### Requirement
Copy the data exactly; pictures stay out of the copy.

### Supplied data
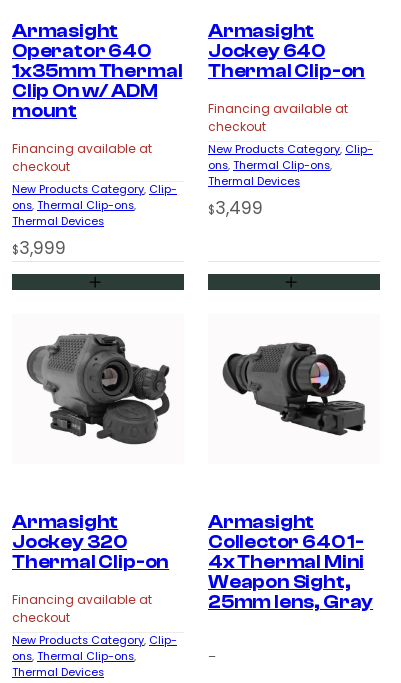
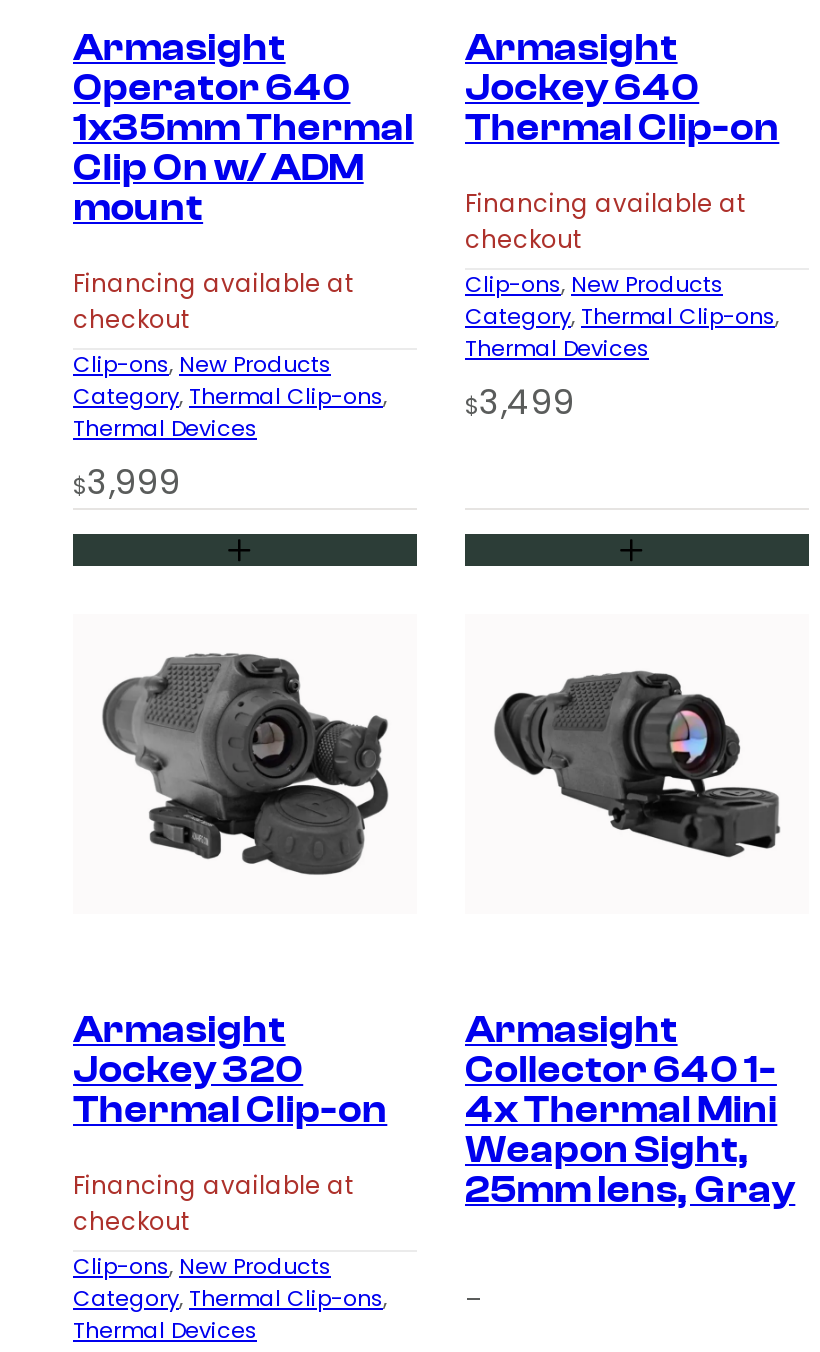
- New Products Category, Clip-
- ons, Thermal Clip-ons ,
+ Clip-ons, New Products
+ Category, Thermal Clip-ons ,

- New Products Category, Clip-
- ons, Thermal Clip-ons ,
+ Clip-ons, New Products
+ Category, Thermal Clip-ons ,

- New Products Category, Clip-
- ons, Thermal Clip-ons ,
+ Clip-ons, New Products
+ Category, Thermal Clip-ons ,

### Written response
- New Products Category, Clip-
- ons, Thermal Clip-ons ,
+ Clip-ons, New Products
+ Category, Thermal Clip-ons ,

- New Products Category, Clip-
- ons, Thermal Clip-ons ,
+ Clip-ons, New Products
+ Category, Thermal Clip-ons ,

- New Products Category, Clip-
- ons, Thermal Clip-ons ,
+ Clip-ons, New Products
+ Category, Thermal Clip-ons ,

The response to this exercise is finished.